A simple thought experiment is whether/when/how big corporations would have, on their own, chosen to address the concerns of the environmental movement without the decades of largely critical and oppositional actions? Given the potentially *huge* externalities involved, how much can we reasonably expect business to do “willingly” as opposed to resulting from social mobilization and pressure?
Piven and Cloward in “Poor People’s Movements” found that these movements were most effective when they were the least collaborative; Ana Maria Doimo, in her research on Brazilian social movements, found both “oppositional” and “collaborative” moments were present, and contributed to change, but certainly found the “oppositional” stage to be vitally important, and to essentially lay the groundwork and open the “space” for the collaborative stage, where some changes would get implemented, but the larger agenda weakened, arguably necessitating more “oppositional” organizing.

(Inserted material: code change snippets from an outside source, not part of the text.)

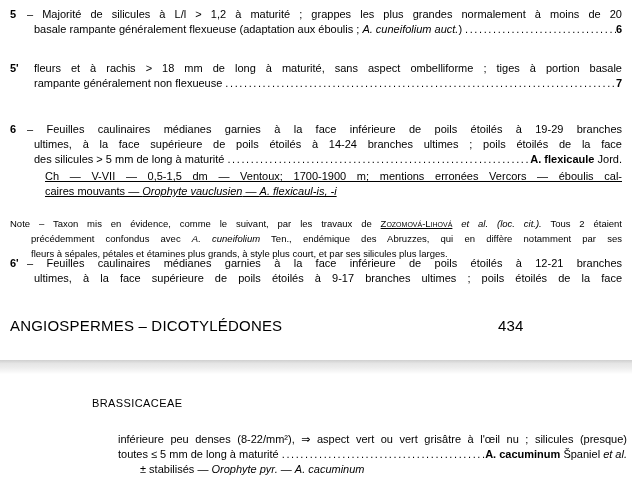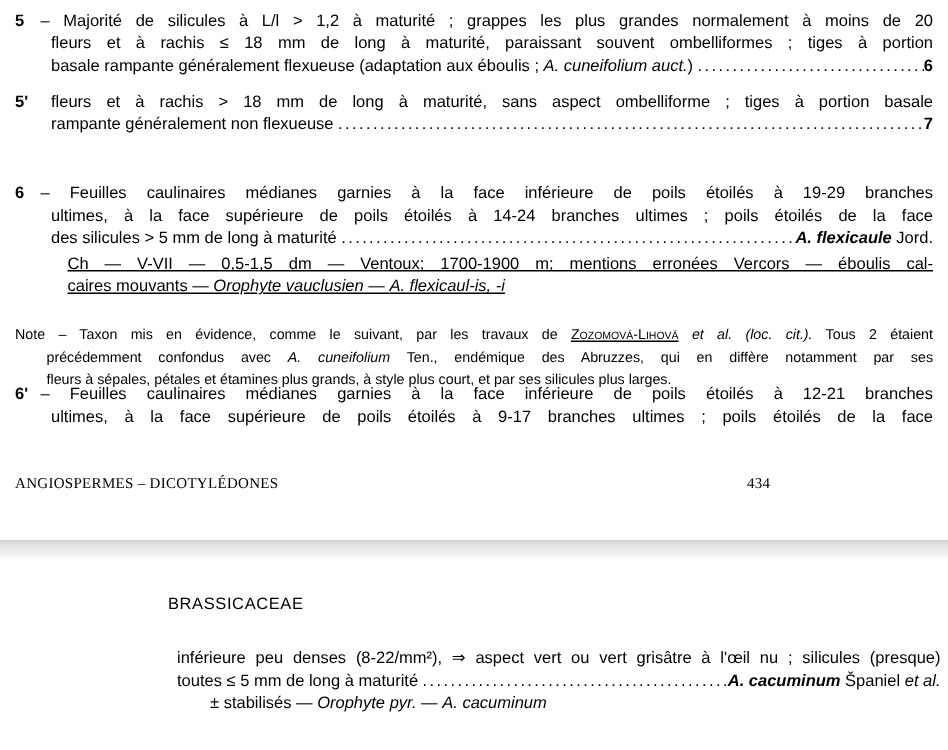--- a/index.html
+++ b/index.html
@@ -19,46 +19,45 @@
   .cont{padding-left:24px;text-align:center;}
   .eco{padding-left:35px;text-decoration:underline;}
   .eco.jl{padding-right:0;}
   
   .leader{display:flex;align-items:baseline;}
   .lt{white-space:pre;flex:0 0 auto;}
   .dots{flex:1 1 auto;overflow:hidden;white-space:nowrap;letter-spacing:1.6px;padding:0 3px;}
   .tgt{flex:0 0 auto;white-space:pre;}
   .b{font-weight:bold;}
   .i{font-style:italic;}
-  .bi{font-weight:bold;font-style:italic;}
+  .bi{font-weight:bold;}
   .sc{font-variant:small-caps;text-decoration:underline;}
   
   .note{position:absolute;left:10px;width:612px;}
   .note .line{font-size:9.5px;line-height:15px;}
   .note .nl2,.note .nl3{padding-left:21px;}
   
-  .footer-text{font-size:10px;letter-spacing:0.2px;font-family:Liberation Serif, serif;}
+  .footer-text{font-size:15px;letter-spacing:0.2px;}
   
   .separator{
     position:absolute;left:0;top:360px;width:632px;height:14px;
     background:linear-gradient(#cfcfcf 0%,#e5e5e5 25%,#ededed 55%,#f8f8f8 85%,#ffffff 100%);
   }
   
-  .family{font-size:11px;letter-spacing:0.4px;margin-left:20px;}
+  .family{font-size:11px;letter-spacing:0.4px;}
   .bblock{position:absolute;left:118px;width:509px;}
   .bblock .line{font-size:11px;line-height:15px;}
   .bind2{padding-left:22px;}
 </style>
 </head>
 <body>
 
 <div class="entry" style="top:7px">
   <span class="num">5</span>
   <div class="line jl first">– Majorité de silicules à L/l &gt; 1,2 à maturité ; grappes les plus grandes normalement à moins de 20</div>
-  <div class="line jl cont">fleurs et à rachis ≤ 18 mm de long à maturité, paraissant souvent ombelliformes ; tiges à portion</div>
   <div class="line leader cont">
     <span class="lt"><span>basale rampante généralement flexueuse (adaptation aux éboulis ; </span><span class="i">A. cuneifolium auct.</span><span>)</span></span>
     <span class="dots">....................................................................................................................................................................</span>
     <span class="tgt b">6</span>
   </div>
 </div>
 
 <div class="entry" style="top:61px">
   <span class="num">5'</span>
   <div class="line jl cont">fleurs et à rachis &gt; 18 mm de long à maturité, sans aspect ombelliforme ; tiges à portion basale</div>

I’m open to the idea that we need people–perhaps even businesses–“on board”. I suppose my quibble/preference, however, is that I much more rarely see the recognition (in US/Canada at least) that people criticizing, protesting, and opposing is–from all that I can tell from the evidence–no less important. In fact, it is arguably (but hardly incontrovertibly) *more* important.
I should say, we’ve commented negatively about CSA, as has Action Aid. So not coming to this impartially. I can see the alternative point of view, but I am more in agreement with Action Aid than not.